> _Detected change data_:
++++

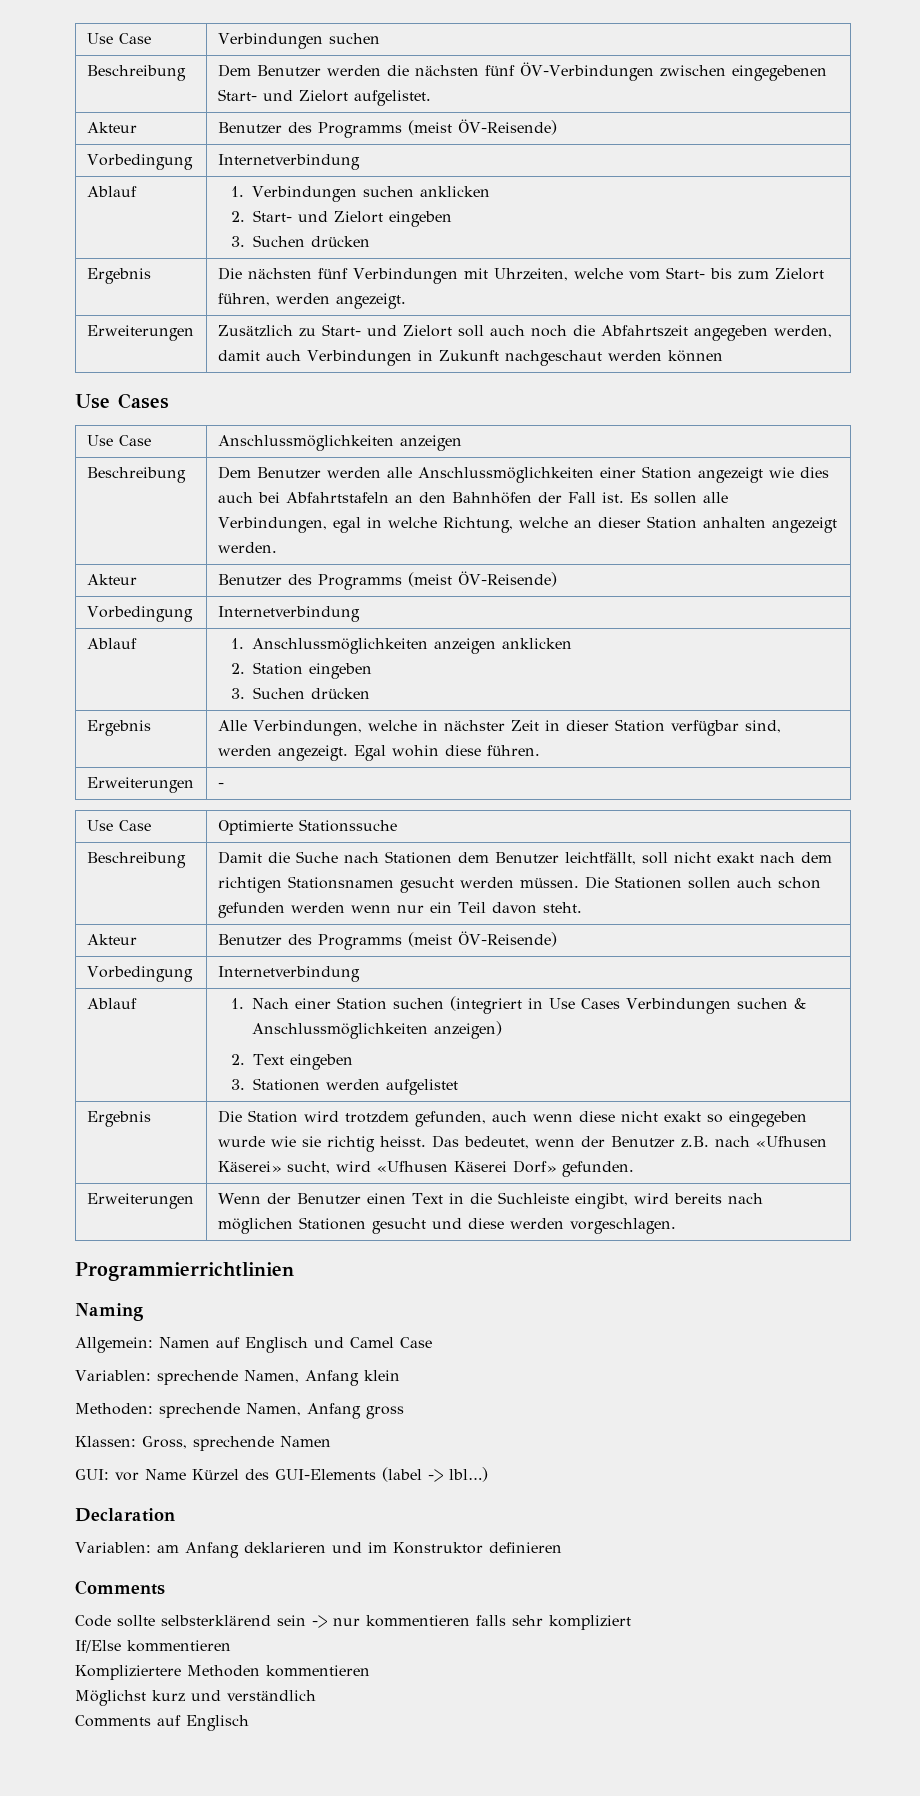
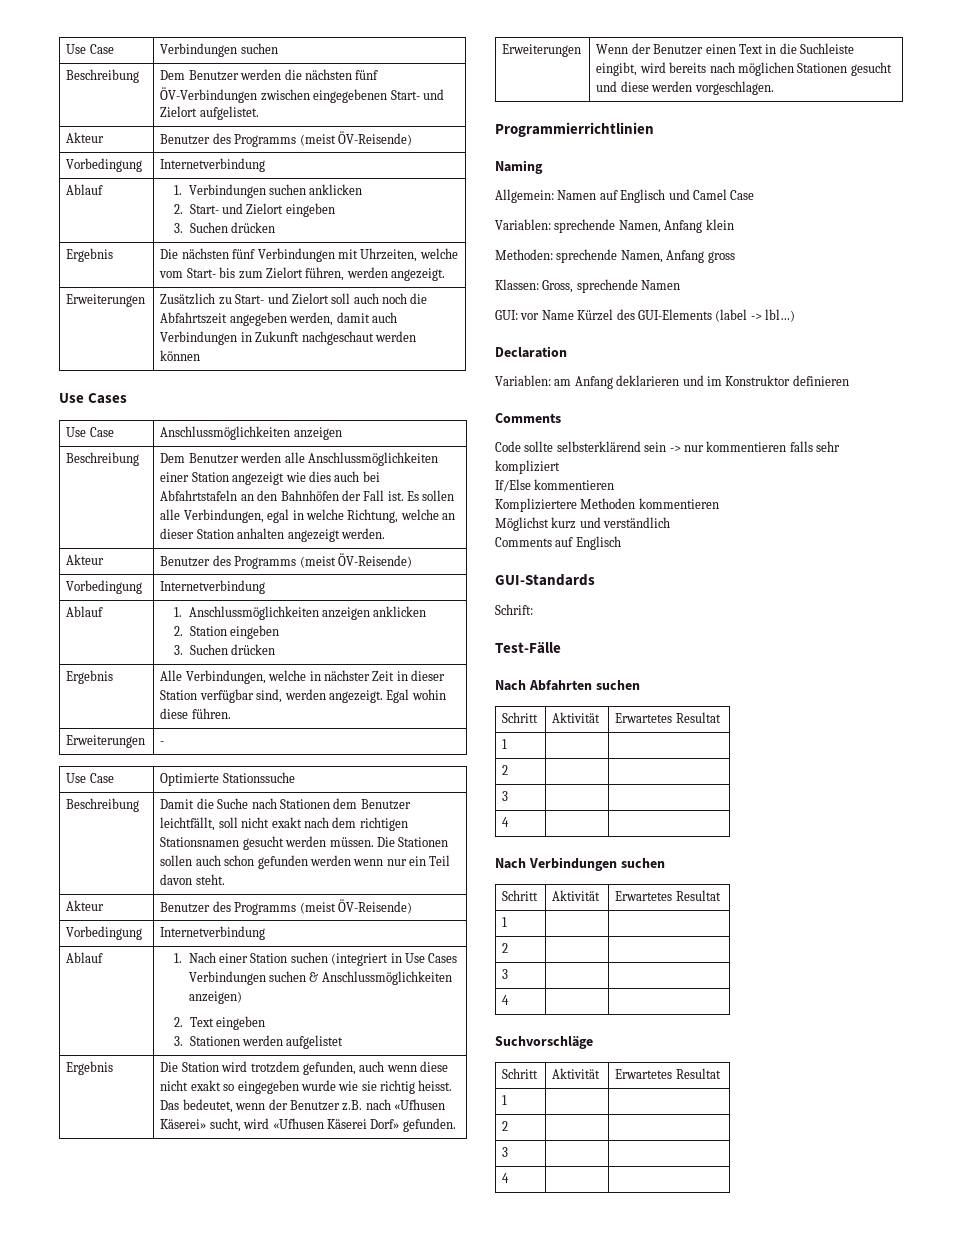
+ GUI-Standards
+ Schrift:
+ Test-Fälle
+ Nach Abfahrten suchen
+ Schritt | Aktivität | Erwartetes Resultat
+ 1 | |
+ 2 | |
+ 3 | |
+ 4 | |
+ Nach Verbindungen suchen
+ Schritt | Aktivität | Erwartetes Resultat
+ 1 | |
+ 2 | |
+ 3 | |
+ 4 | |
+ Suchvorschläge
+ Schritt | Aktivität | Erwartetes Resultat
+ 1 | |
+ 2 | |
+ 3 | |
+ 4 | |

++++

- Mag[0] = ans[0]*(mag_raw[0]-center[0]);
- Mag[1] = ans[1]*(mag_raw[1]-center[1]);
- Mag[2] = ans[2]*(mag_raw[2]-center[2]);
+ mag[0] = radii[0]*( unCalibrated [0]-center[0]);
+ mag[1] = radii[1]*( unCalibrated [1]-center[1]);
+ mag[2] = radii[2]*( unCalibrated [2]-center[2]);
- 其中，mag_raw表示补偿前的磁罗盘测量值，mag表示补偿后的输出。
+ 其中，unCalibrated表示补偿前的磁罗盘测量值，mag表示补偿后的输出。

++++

> _Directions for this task_: The string "suchen" marks the lines to copy; report each of them from the data above.

> _Result for this task_:
+ Nach Abfahrten suchen
+ Nach Verbindungen suchen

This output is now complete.